UK: Graduate tax could work more effectively than tuition fees

graduate tax
It is unclear whether graduate tax would be a better system than tuition fees. Source: Shutterstock.

It is becoming widely accepted that the tuition fees system in the UK is broken.

Justine Greening, Former Secretary of State for Education, has warned of its collapse on more than one occasion, and most recently, this week.

In response to the floundering system, Former Labour Party MP Peter Hain wrote in an article for The BBCGraduate tax is a “fairer” way to finance university students.

His argument runs, the more graduates earn, the more tax they pay. And, quite crucially, they are not landed in thousands of pounds of debt.

During 2003 and 2004, a Labour-led UK government hiked tuition fees from the original £1,000 (US$1,400) per year to £3,000 (US$4,300). The idea of a graduate tax, supported by then-Chancellor Gordon Brown, was discussed at the time but discarded in favour of higher fees.

But, back in 2003, no one could have anticipated the Conservatives trebling UK tuition fees again to over £9,000 (US$12,800). Student debt in the UK now averages £60,000 (US$85,200) with interest rates driving it up every year.

As some would suggest, the British student finance system is failing. Student debt is wiped after 30 years. The majority of students are unable to ever pay off their entire debt in this time, with nearly half of students never paying any of their fees back, according to The BBC. And of the graduates who do begin paying their debt back, three-quarters won’t settle the full amount.

Now, with the Conservative party withdrawing grants for poorer students, the unpaid debt will creep ever higher.

Currently, when students leave university as fresh graduates, they begin repaying their debt only when they cross the salary threshold of £25,000 (US$35,500) per annum, which has just risen from £21,000 (US$29,800). However, the interest charges are hugely costly at over 6 percent with a base rate of 0.5 percent. Added to that is an effective marginal tax rate of over 40 percent.

Hain claimed the original idea was that fees “were a means of switching public spending from those with degrees who would have much higher earnings in adult life, to focus on early years’ education.”

The Labour party felt at the time that the public needed more funding into early years’ education “which is absolutely crucial to life opportunities”. However, the system is now on its way to collapsing.

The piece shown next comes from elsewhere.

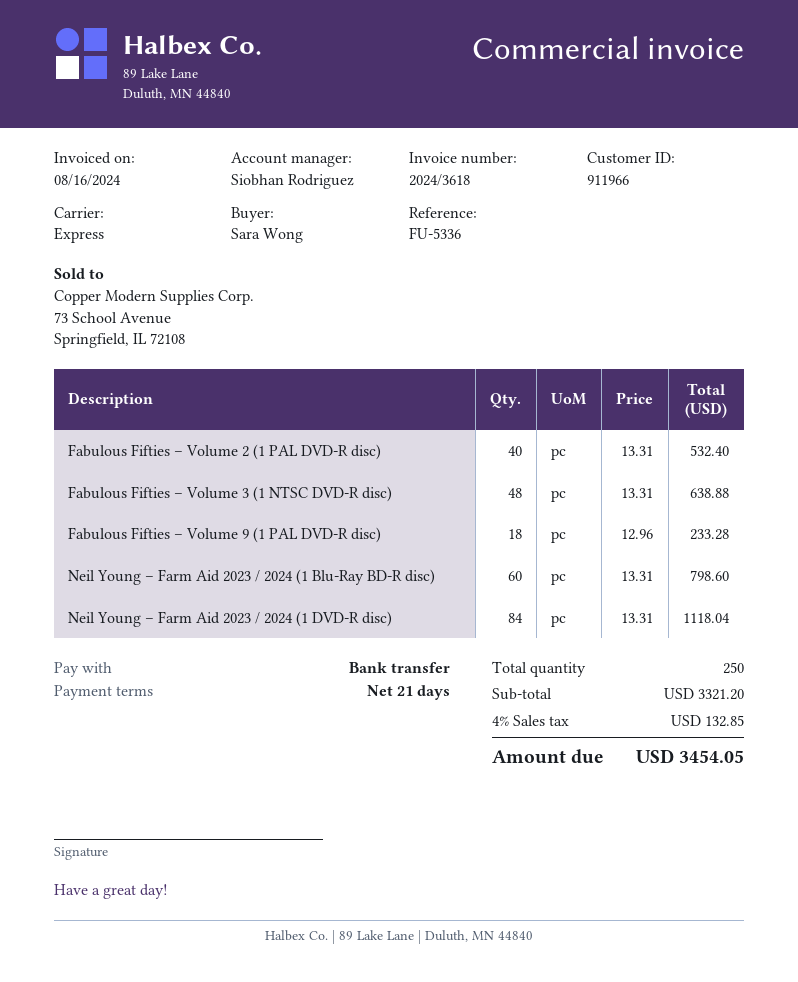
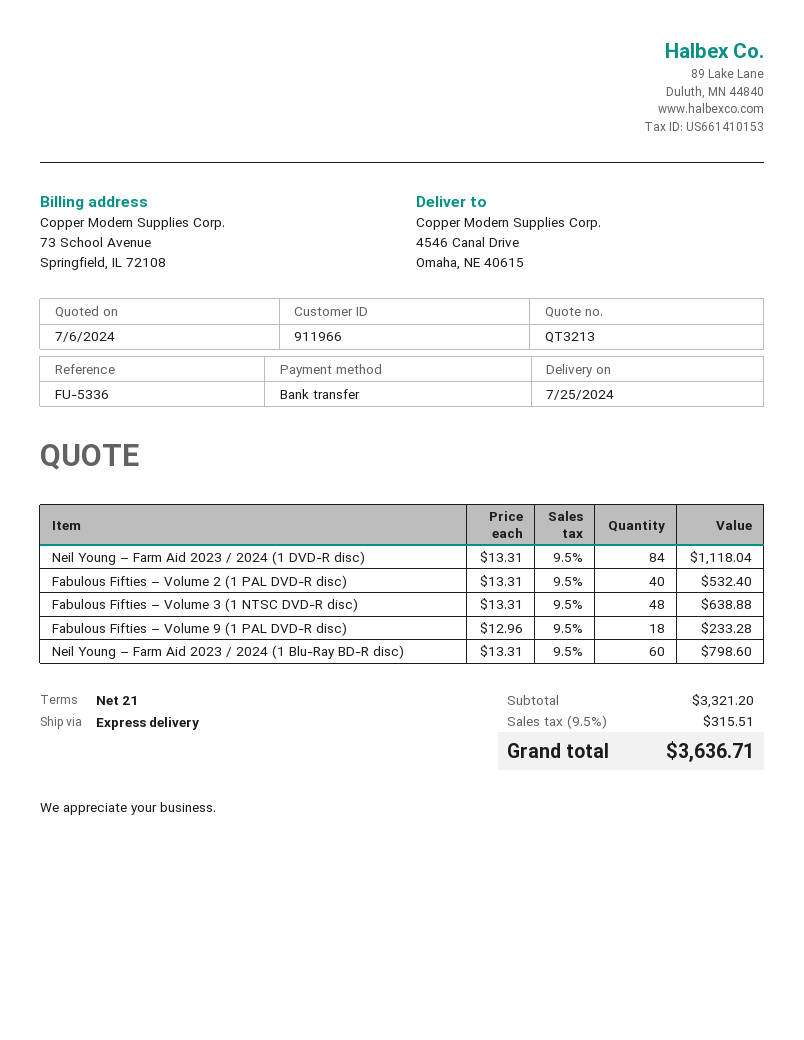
tax: 4% = 132.85 -> 9.5% = 315.51
total: 3454.05 -> 3636.71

Hain argued a graduate tax would “offer a more sustainable stream of revenue for the Treasury” thus pumping more money back into education in the UK.

It was estimated back in 2014 that by the midpoint of the century, when current student debt is written off, around £90 billion (US$128 billion) of the loans by the Treasury would be left unpaid.

A graduate tax, Hain argued, would mean graduates wouldn’t leave university penniless and in colossal amounts of debt. He claimed the debt adds to their difficulty to get on the housing market, another prominent problem for young people in the UK.

The tuition fees could be replaced with a payment added on to graduate’s income tax, much like the current system but with no expiration date and no heavy weight of debt.

HMRC would then collect the payments along with the rest of the UK’s tax instead of the student loans company. Hain argued this would not only be a simpler and more efficient system, but also that it would be “less costly than the current wasteful bureaucracy.”

However, not everyone has warmed to the idea.

The argument stands that a graduate tax is essentially doing the exact same thing as fees – taking a percentage of the graduate’s earnings per month – but further disadvantaging poorer grads.

But Hain claimed despite this argument, students from richer families “tend to go into higher earning jobs where they will more than pay back the fees they incurred.”

Other Twitter users have criticised the idea of graduate tax with claims it is no different to normal tax in that the rich pay more because they earn more.

Hain wrote: “A graduate tax is the fairest, most progressive way of dealing with the financing of university students because the more you earn, the more tax you will pay.”